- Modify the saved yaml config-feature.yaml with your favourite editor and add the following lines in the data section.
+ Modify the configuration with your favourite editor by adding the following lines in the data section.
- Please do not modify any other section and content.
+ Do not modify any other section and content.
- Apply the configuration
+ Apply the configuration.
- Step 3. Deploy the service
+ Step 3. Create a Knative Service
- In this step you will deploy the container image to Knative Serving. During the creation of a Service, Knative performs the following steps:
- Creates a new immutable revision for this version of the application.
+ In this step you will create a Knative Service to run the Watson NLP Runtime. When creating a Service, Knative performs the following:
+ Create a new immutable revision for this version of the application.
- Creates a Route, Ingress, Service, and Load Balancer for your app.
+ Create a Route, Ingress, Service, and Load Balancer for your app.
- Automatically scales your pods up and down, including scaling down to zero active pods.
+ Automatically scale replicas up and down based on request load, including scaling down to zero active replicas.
═══
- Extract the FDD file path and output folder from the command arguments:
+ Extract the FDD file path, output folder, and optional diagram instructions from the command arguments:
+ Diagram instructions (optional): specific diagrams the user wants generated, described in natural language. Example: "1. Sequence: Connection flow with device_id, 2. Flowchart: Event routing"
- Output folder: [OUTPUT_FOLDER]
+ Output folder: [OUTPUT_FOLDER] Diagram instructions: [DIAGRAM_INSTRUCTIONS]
═══
Search term "immutable": return each line of the data that contains it.

Response:
- Creates a new immutable revision for this version of the application.
+ Create a new immutable revision for this version of the application.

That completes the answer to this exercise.